## Records shown
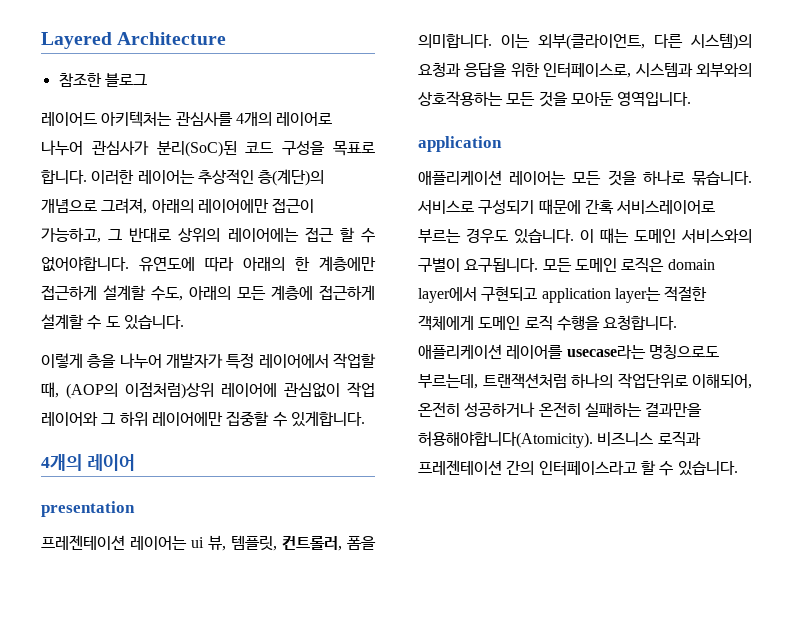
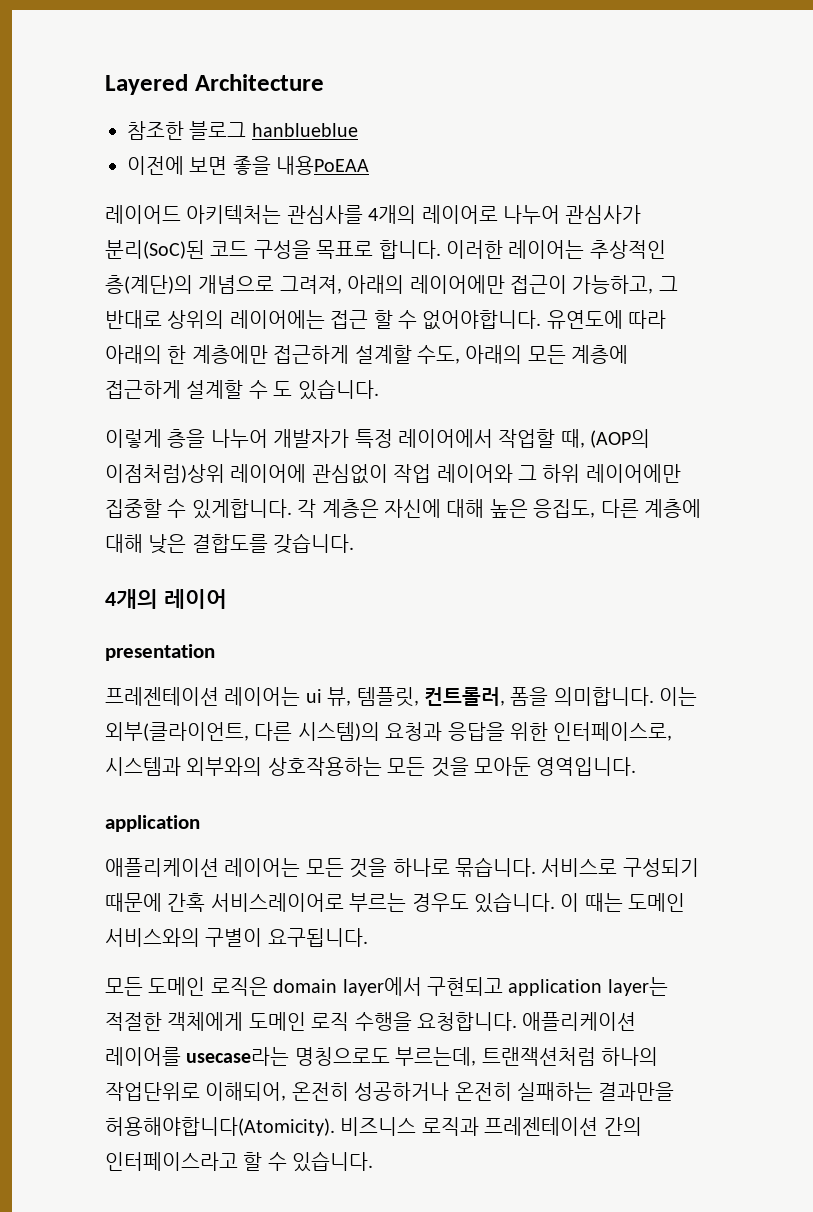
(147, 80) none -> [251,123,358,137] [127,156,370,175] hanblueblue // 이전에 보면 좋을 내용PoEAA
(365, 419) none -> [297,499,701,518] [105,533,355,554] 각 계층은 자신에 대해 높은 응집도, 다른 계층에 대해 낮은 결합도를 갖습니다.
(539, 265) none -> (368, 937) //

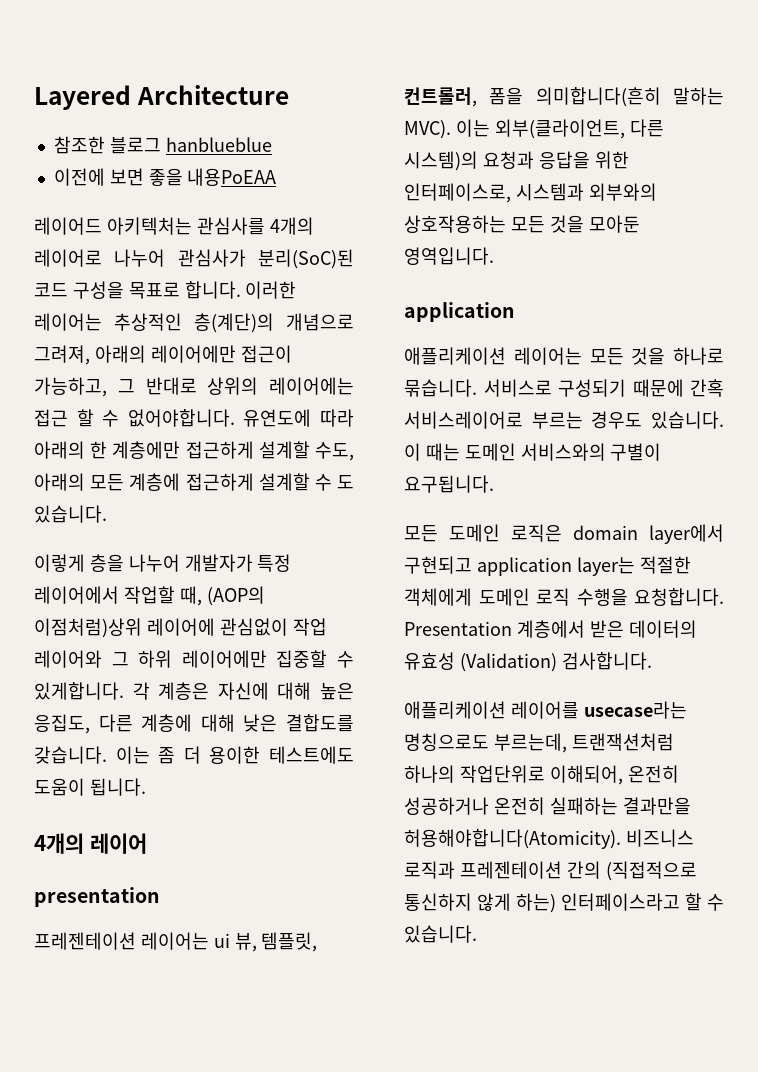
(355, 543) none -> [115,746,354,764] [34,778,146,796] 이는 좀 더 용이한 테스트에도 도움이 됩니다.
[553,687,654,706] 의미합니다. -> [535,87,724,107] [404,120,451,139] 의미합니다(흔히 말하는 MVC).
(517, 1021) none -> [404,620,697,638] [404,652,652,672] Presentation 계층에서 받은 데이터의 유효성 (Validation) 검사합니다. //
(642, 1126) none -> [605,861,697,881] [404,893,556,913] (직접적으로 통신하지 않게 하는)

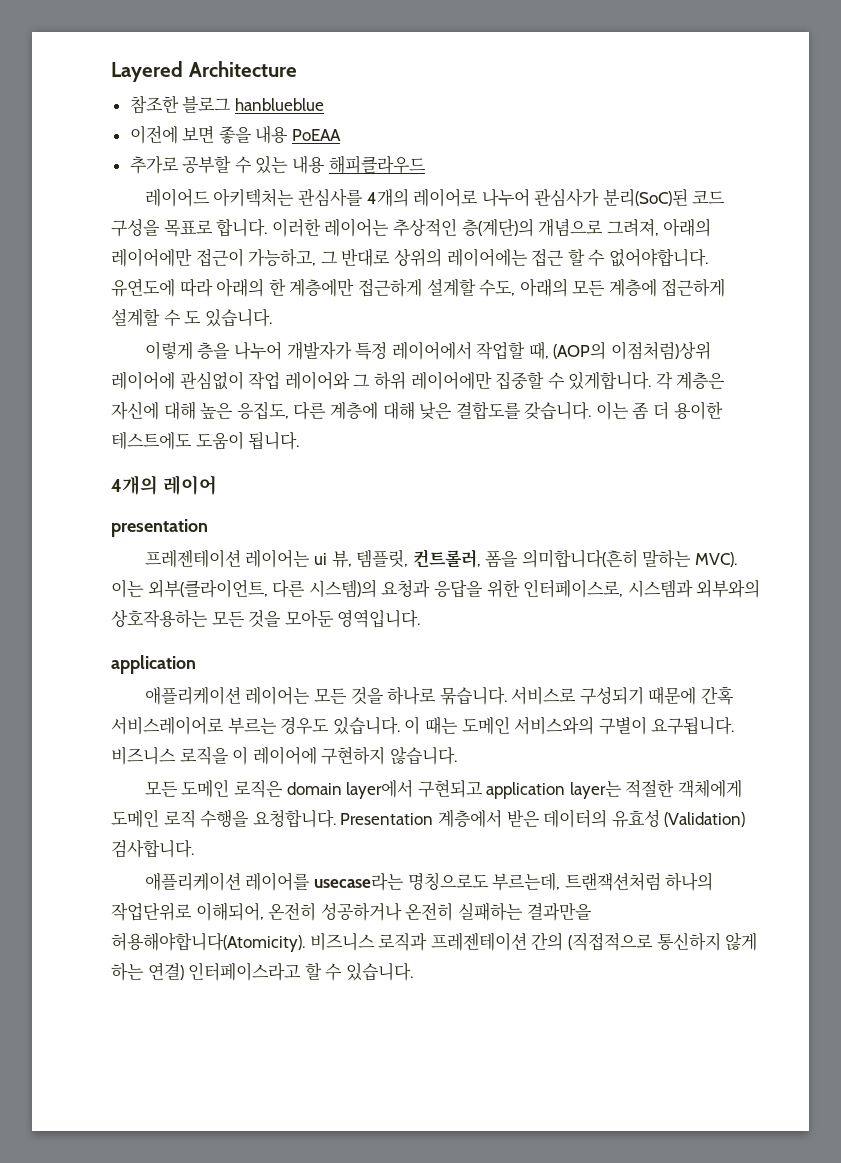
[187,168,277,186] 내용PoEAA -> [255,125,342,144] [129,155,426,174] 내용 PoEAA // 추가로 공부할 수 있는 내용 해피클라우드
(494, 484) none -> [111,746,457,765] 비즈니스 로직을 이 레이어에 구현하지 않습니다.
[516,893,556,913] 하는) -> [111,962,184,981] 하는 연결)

---

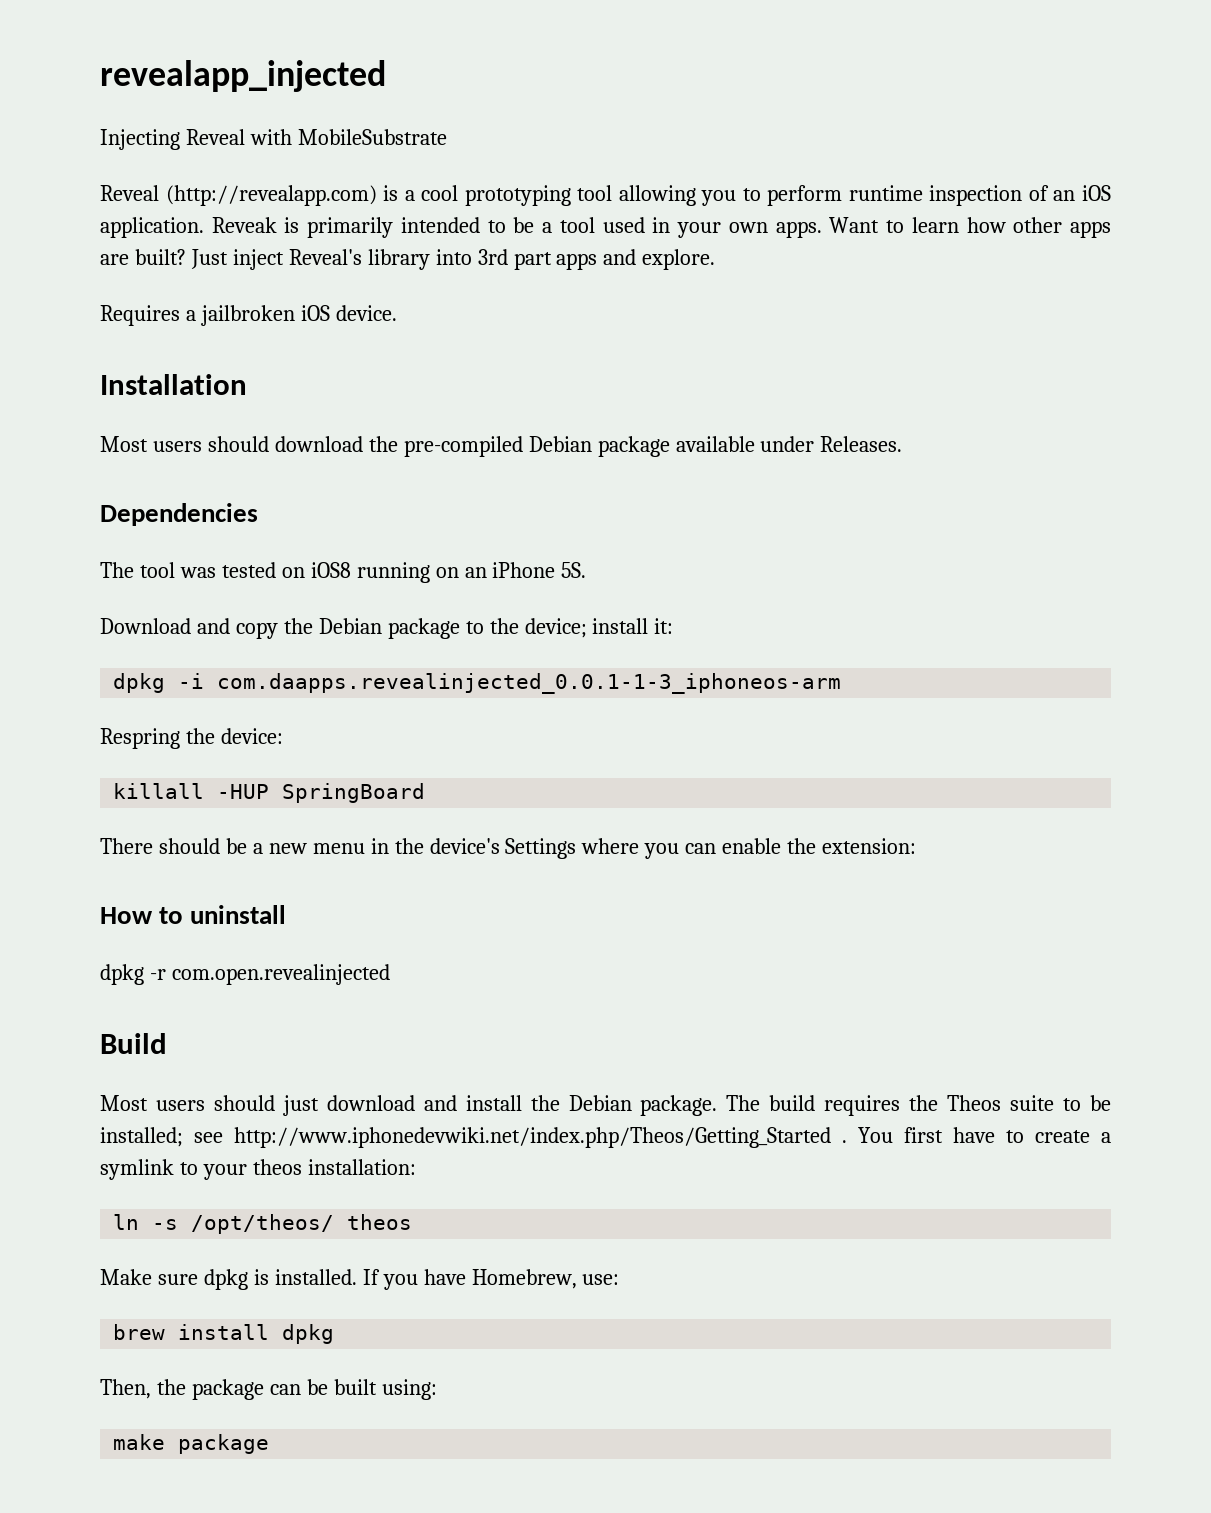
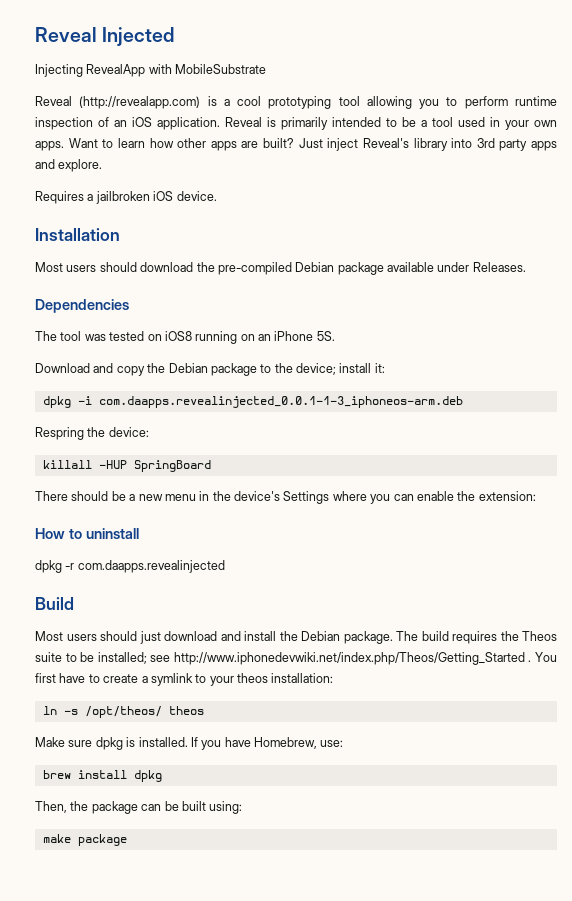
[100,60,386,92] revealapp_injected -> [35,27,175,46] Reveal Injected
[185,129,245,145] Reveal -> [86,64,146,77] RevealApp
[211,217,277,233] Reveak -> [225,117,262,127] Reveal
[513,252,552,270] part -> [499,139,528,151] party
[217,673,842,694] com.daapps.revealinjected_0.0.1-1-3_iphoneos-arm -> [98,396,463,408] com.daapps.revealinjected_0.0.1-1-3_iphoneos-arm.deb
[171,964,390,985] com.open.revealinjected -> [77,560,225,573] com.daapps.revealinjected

## What to do
Within the entries above, the lines from the one containing "(147, 80) none" through the one containing "[516,893,556,913] 하는) ->" are to be transcribed exactly, ends included, pictures excluded.

## Written answer
(147, 80) none -> [251,123,358,137] [127,156,370,175] hanblueblue // 이전에 보면 좋을 내용PoEAA
(365, 419) none -> [297,499,701,518] [105,533,355,554] 각 계층은 자신에 대해 높은 응집도, 다른 계층에 대해 낮은 결합도를 갖습니다.
(539, 265) none -> (368, 937) //

(355, 543) none -> [115,746,354,764] [34,778,146,796] 이는 좀 더 용이한 테스트에도 도움이 됩니다.
[553,687,654,706] 의미합니다. -> [535,87,724,107] [404,120,451,139] 의미합니다(흔히 말하는 MVC).
(517, 1021) none -> [404,620,697,638] [404,652,652,672] Presentation 계층에서 받은 데이터의 유효성 (Validation) 검사합니다. //
(642, 1126) none -> [605,861,697,881] [404,893,556,913] (직접적으로 통신하지 않게 하는)

[187,168,277,186] 내용PoEAA -> [255,125,342,144] [129,155,426,174] 내용 PoEAA // 추가로 공부할 수 있는 내용 해피클라우드
(494, 484) none -> [111,746,457,765] 비즈니스 로직을 이 레이어에 구현하지 않습니다.
[516,893,556,913] 하는) -> [111,962,184,981] 하는 연결)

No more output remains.